DATA FOR THE TASK>
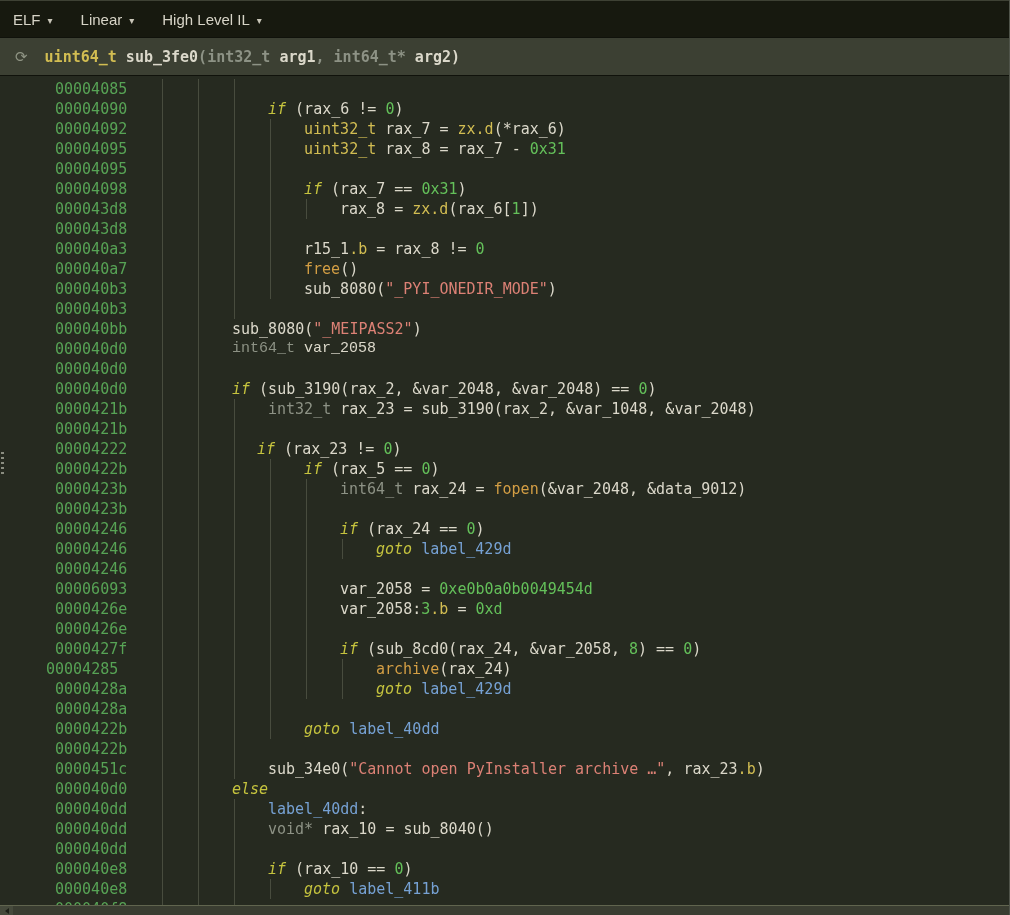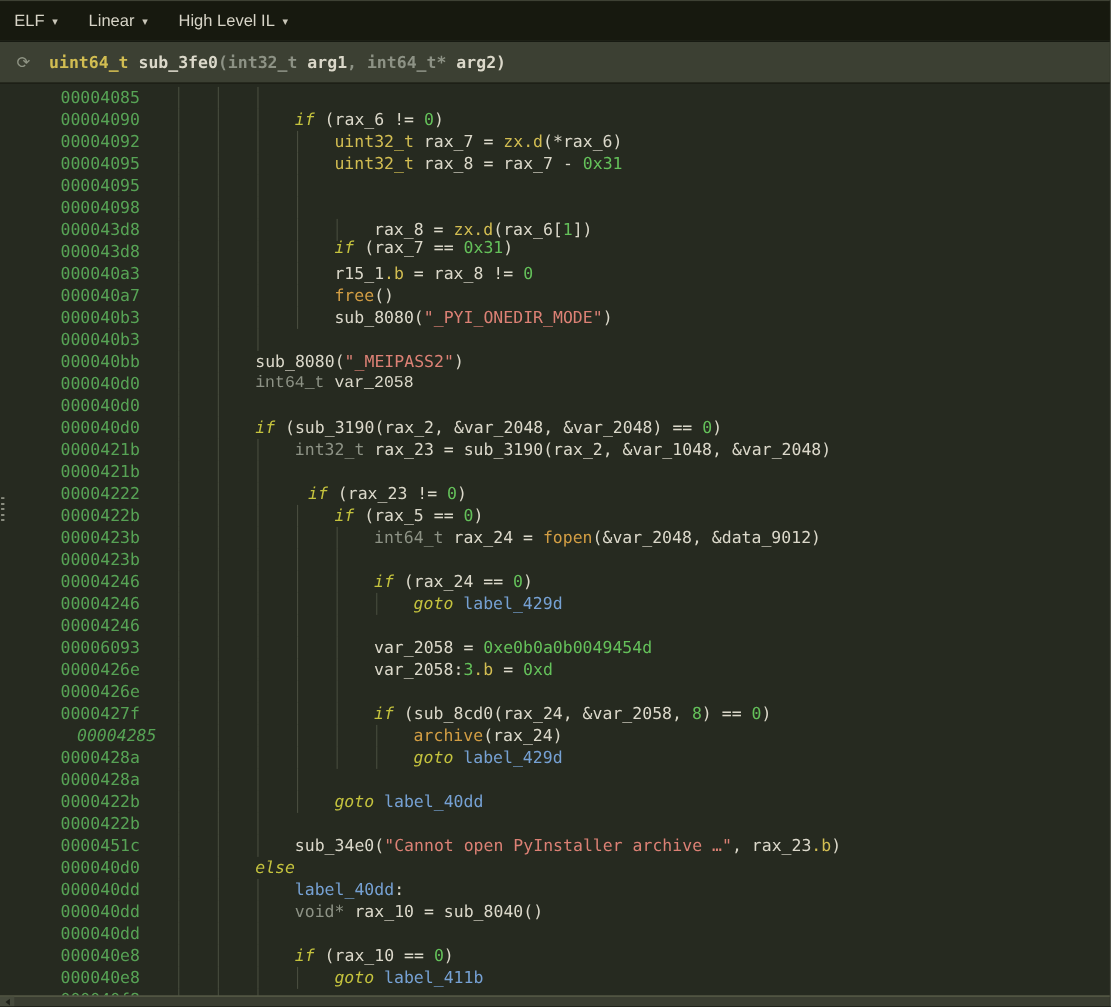--- a/index.html
+++ b/index.html
@@ -116,21 +116,21 @@
         <div class="guide" style="left: 198px;"></div>
         <div class="guide" style="left: 234px;"></div>
         <div class="guide" style="left: 270px;"></div>
       </div>
       <div class="row">
         <span class="addr" style="left: 55px;">00004098</span>
         <div class="guide" style="left: 162px;"></div>
         <div class="guide" style="left: 198px;"></div>
         <div class="guide" style="left: 234px;"></div>
         <div class="guide" style="left: 270px;"></div>
-        <span class="toks" style="left: 304px; margin-top: 36px;"><span class="tk-kw">if </span><span class="tk-tx">(rax_7 == </span><span class="tk-num">0x31</span><span class="tk-tx">)</span></span>
+        <span class="toks" style="left: 304px;"><span class="tk-kw">if </span><span class="tk-tx">(rax_7 == </span><span class="tk-num">0x31</span><span class="tk-tx">)</span></span>
       </div>
       <div class="row">
         <span class="addr" style="left: 55px;">000043d8</span>
         <div class="guide" style="left: 162px;"></div>
         <div class="guide" style="left: 198px;"></div>
         <div class="guide" style="left: 234px;"></div>
         <div class="guide" style="left: 270px;"></div>
         <div class="guide" style="left: 306px;"></div>
         <span class="toks" style="left: 340px;"><span class="tk-tx">rax_8 = </span><span class="tk-ty">zx.d</span><span class="tk-tx">(rax_6[</span><span class="tk-num">1</span><span class="tk-tx">])</span></span>
       </div>
@@ -205,21 +205,21 @@
         <span class="addr" style="left: 55px;">0000421b</span>
         <div class="guide" style="left: 162px;"></div>
         <div class="guide" style="left: 198px;"></div>
         <div class="guide" style="left: 234px;"></div>
       </div>
       <div class="row">
         <span class="addr" style="left: 55px;">00004222</span>
         <div class="guide" style="left: 162px;"></div>
         <div class="guide" style="left: 198px;"></div>
         <div class="guide" style="left: 234px;"></div>
-        <span class="toks" style="left: 280px;"><span class="tk-kw">if </span><span class="tk-tx">(rax_23 != </span><span class="tk-num">0</span><span class="tk-tx">)</span></span>
+        <span class="toks" style="left: 257px;"><span class="tk-kw">if </span><span class="tk-tx">(rax_23 != </span><span class="tk-num">0</span><span class="tk-tx">)</span></span>
       </div>
       <div class="row">
         <span class="addr" style="left: 55px;">0000422b</span>
         <div class="guide" style="left: 162px;"></div>
         <div class="guide" style="left: 198px;"></div>
         <div class="guide" style="left: 234px;"></div>
         <div class="guide" style="left: 270px;"></div>
         <span class="toks" style="left: 304px;"><span class="tk-kw">if </span><span class="tk-tx">(rax_5 == </span><span class="tk-num">0</span><span class="tk-tx">)</span></span>
       </div>
       <div class="row">
@@ -295,21 +295,21 @@
       <div class="row">
         <span class="addr" style="left: 55px;">0000427f</span>
         <div class="guide" style="left: 162px;"></div>
         <div class="guide" style="left: 198px;"></div>
         <div class="guide" style="left: 234px;"></div>
         <div class="guide" style="left: 270px;"></div>
         <div class="guide" style="left: 306px;"></div>
         <span class="toks" style="left: 340px;"><span class="tk-kw">if </span><span class="tk-tx">(sub_8cd0(rax_24, &amp;var_2058, </span><span class="tk-num">8</span><span class="tk-tx">) == </span><span class="tk-num">0</span><span class="tk-tx">)</span></span>
       </div>
       <div class="row">
-        <span class="addr" style="left: 70px; font-style: italic;">00004285</span>
+        <span class="addr" style="left: 46px;">00004285</span>
         <div class="guide" style="left: 162px;"></div>
         <div class="guide" style="left: 198px;"></div>
         <div class="guide" style="left: 234px;"></div>
         <div class="guide" style="left: 270px;"></div>
         <div class="guide" style="left: 306px;"></div>
         <div class="guide" style="left: 342px;"></div>
         <span class="toks" style="left: 376px;"><span class="tk-imp">archive</span><span class="tk-tx">(rax_24)</span></span>
       </div>
       <div class="row">
         <span class="addr" style="left: 55px;">0000428a</span>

PROBLEM DESCRIPTION>
Without any pictures, print the whole listing again exactly as it stands.

ANSWER TO THIS TASK>
--- a/index.html
+++ b/index.html
@@ -116,21 +116,21 @@
         <div class="guide" style="left: 198px;"></div>
         <div class="guide" style="left: 234px;"></div>
         <div class="guide" style="left: 270px;"></div>
       </div>
       <div class="row">
         <span class="addr" style="left: 55px;">00004098</span>
         <div class="guide" style="left: 162px;"></div>
         <div class="guide" style="left: 198px;"></div>
         <div class="guide" style="left: 234px;"></div>
         <div class="guide" style="left: 270px;"></div>
-        <span class="toks" style="left: 304px; margin-top: 36px;"><span class="tk-kw">if </span><span class="tk-tx">(rax_7 == </span><span class="tk-num">0x31</span><span class="tk-tx">)</span></span>
+        <span class="toks" style="left: 304px;"><span class="tk-kw">if </span><span class="tk-tx">(rax_7 == </span><span class="tk-num">0x31</span><span class="tk-tx">)</span></span>
       </div>
       <div class="row">
         <span class="addr" style="left: 55px;">000043d8</span>
         <div class="guide" style="left: 162px;"></div>
         <div class="guide" style="left: 198px;"></div>
         <div class="guide" style="left: 234px;"></div>
         <div class="guide" style="left: 270px;"></div>
         <div class="guide" style="left: 306px;"></div>
         <span class="toks" style="left: 340px;"><span class="tk-tx">rax_8 = </span><span class="tk-ty">zx.d</span><span class="tk-tx">(rax_6[</span><span class="tk-num">1</span><span class="tk-tx">])</span></span>
       </div>
@@ -205,21 +205,21 @@
         <span class="addr" style="left: 55px;">0000421b</span>
         <div class="guide" style="left: 162px;"></div>
         <div class="guide" style="left: 198px;"></div>
         <div class="guide" style="left: 234px;"></div>
       </div>
       <div class="row">
         <span class="addr" style="left: 55px;">00004222</span>
         <div class="guide" style="left: 162px;"></div>
         <div class="guide" style="left: 198px;"></div>
         <div class="guide" style="left: 234px;"></div>
-        <span class="toks" style="left: 280px;"><span class="tk-kw">if </span><span class="tk-tx">(rax_23 != </span><span class="tk-num">0</span><span class="tk-tx">)</span></span>
+        <span class="toks" style="left: 257px;"><span class="tk-kw">if </span><span class="tk-tx">(rax_23 != </span><span class="tk-num">0</span><span class="tk-tx">)</span></span>
       </div>
       <div class="row">
         <span class="addr" style="left: 55px;">0000422b</span>
         <div class="guide" style="left: 162px;"></div>
         <div class="guide" style="left: 198px;"></div>
         <div class="guide" style="left: 234px;"></div>
         <div class="guide" style="left: 270px;"></div>
         <span class="toks" style="left: 304px;"><span class="tk-kw">if </span><span class="tk-tx">(rax_5 == </span><span class="tk-num">0</span><span class="tk-tx">)</span></span>
       </div>
       <div class="row">
@@ -295,21 +295,21 @@
       <div class="row">
         <span class="addr" style="left: 55px;">0000427f</span>
         <div class="guide" style="left: 162px;"></div>
         <div class="guide" style="left: 198px;"></div>
         <div class="guide" style="left: 234px;"></div>
         <div class="guide" style="left: 270px;"></div>
         <div class="guide" style="left: 306px;"></div>
         <span class="toks" style="left: 340px;"><span class="tk-kw">if </span><span class="tk-tx">(sub_8cd0(rax_24, &amp;var_2058, </span><span class="tk-num">8</span><span class="tk-tx">) == </span><span class="tk-num">0</span><span class="tk-tx">)</span></span>
       </div>
       <div class="row">
-        <span class="addr" style="left: 70px; font-style: italic;">00004285</span>
+        <span class="addr" style="left: 46px;">00004285</span>
         <div class="guide" style="left: 162px;"></div>
         <div class="guide" style="left: 198px;"></div>
         <div class="guide" style="left: 234px;"></div>
         <div class="guide" style="left: 270px;"></div>
         <div class="guide" style="left: 306px;"></div>
         <div class="guide" style="left: 342px;"></div>
         <span class="toks" style="left: 376px;"><span class="tk-imp">archive</span><span class="tk-tx">(rax_24)</span></span>
       </div>
       <div class="row">
         <span class="addr" style="left: 55px;">0000428a</span>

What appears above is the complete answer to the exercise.